Gold OA availability is greatest in general S&T (58% of the sampled papers) and lowest in general arts, humanities & social sciences (2.6%); it is also very low in the visual & performing arts (2.8%), built environment & design (3.5%) and engineering (4.1%). Other fields with high availability in Gold journals include biology (17%), agriculture, fisheries & forestry (16%), and public health & health services (16%).
All the fields derive an OA citation advantage. Paradoxically, many of the fields where the OA
proportion is low have a sizeable citation advantage, such as the visual & performing arts (80% more cited), communication & textual studies (66%), philosophy & textual studies (63%), historical studies (55%), general arts, humanities and social sciences (51%), and engineering (38%). An explanation to this is likely to be that papers from researchers in these fields are more likely to have their papers used as there are fewer OA papers available.

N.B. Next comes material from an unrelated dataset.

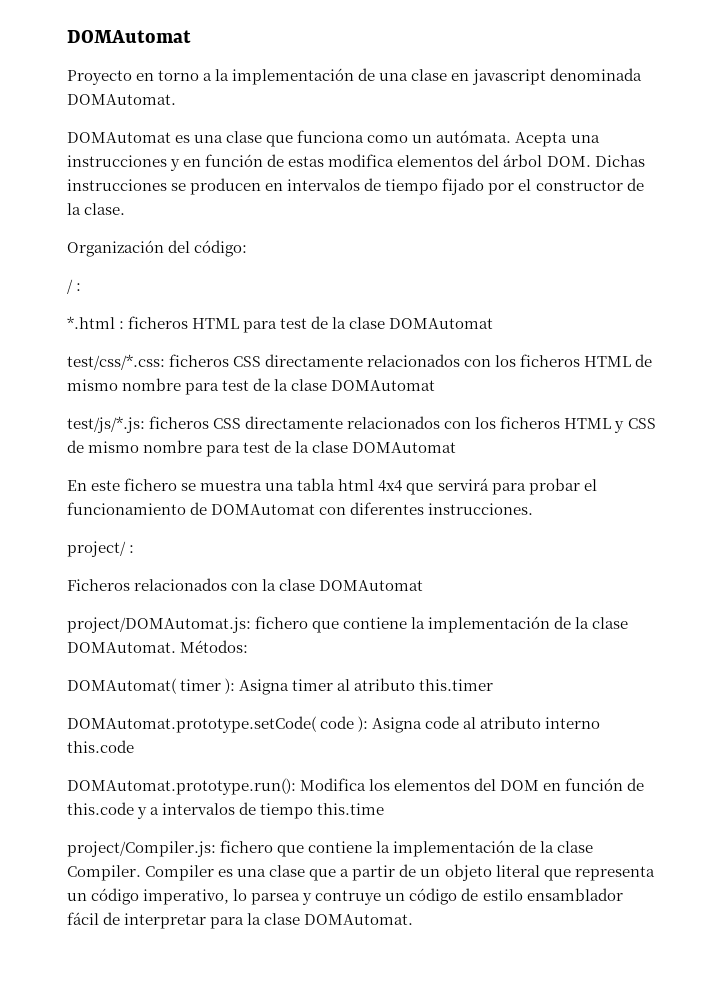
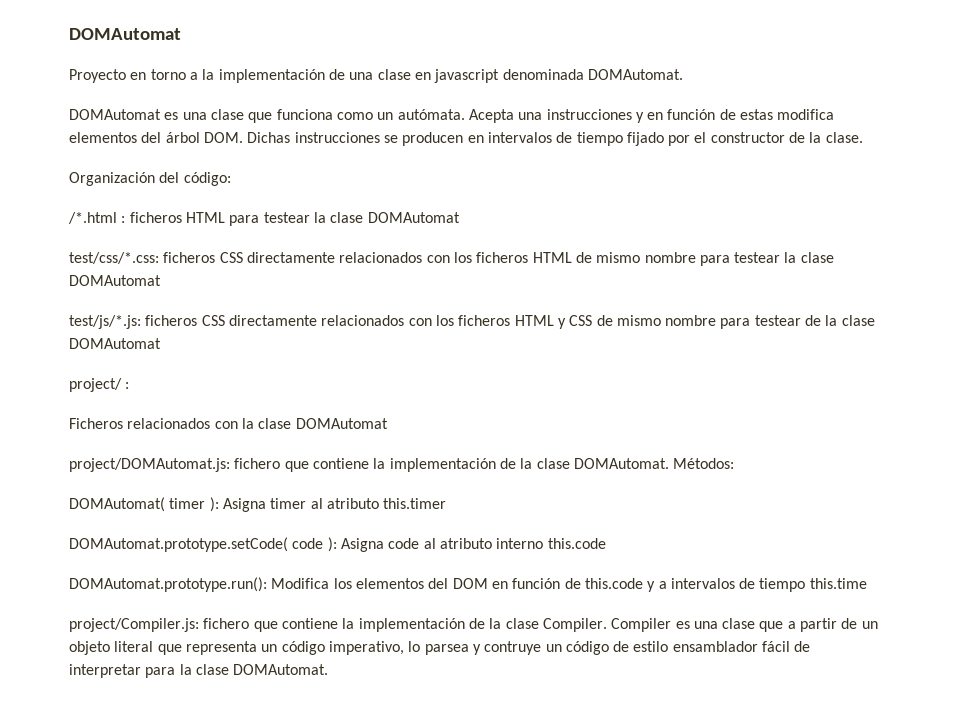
[67,279,82,294] [67,316,115,329] / : // *.html -> [68,212,117,224] /*.html
[280,316,329,329] test de -> [263,212,310,223] testear
[222,378,271,391] test de -> [734,252,781,263] testear
[243,440,457,453] [67,478,597,495] [67,502,534,515] test de la clase DOMAutomat // En este fichero se muestra una tabla html 4x4 que servirá para probar el funcionamiento de DOMAutomat con diferentes instrucciones. -> [754,315,875,326] [69,338,161,349] testear de la clase DOMAutomat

Citation statistics on Gold journals require careful interpretation. First, many Gold journals are younger and smaller, and these factors have an adverse effect on the citation rate and hence on measured citation scores. Authors frequently prefer reading and citing established journals, and it is therefore a challenge to start a journal from scratch, and to have authors submit high-quality articles. It takes time to build a reputation and to attract established authors.
It is interesting to note that the Netherlands, which is also scientific publishers' land of predilection, is the EU country with the largest share of papers available in OA form (74%) as a whole for papers
published in the 2008–2013 period and available for free download as of April 2014.
Within the European Union, Green OA is more widely used in Portugal (16.3%), Ireland (15.8%), France (14.0%), and Belgium (13.8%), and least used in Lithuania (4.5%), Malta (5.0%), Croatia (5.2%), and Romania (5.3%). The countries that least use Gold OA journals are France (6.6%), the United Kingdom (7.2%), and Belgium (7.4%).
Green OA is free, and the majority of publishers accept that papers can be self-archived in one form or another (pre-print, post-print with final revision, or PDF) with no delay. Moreover, two-thirds of Gold OA journals do not levy author processing charges (Suber, 2013). There are free avenues to OA and cost should not be construed as a barrier.
The percentage of peer-reviewed articles published in Gold OA journals indexed in Scopus for
1996 was only 0.9%, but grew to 12.8% for 2012, the annual growth rate being 18% for this period, which means that the proportion of articles in Gold OA journals doubles every 4.1 years (see Figure 7 below). Scopus covers less than half of the quantity of journals listed in the DOAJ, so this figure likely underestimates the true extent of the role played by Gold OA journals.
Suber, P. (2013). Open access: six myths to put to rest. The Guardian. 21 October 2013.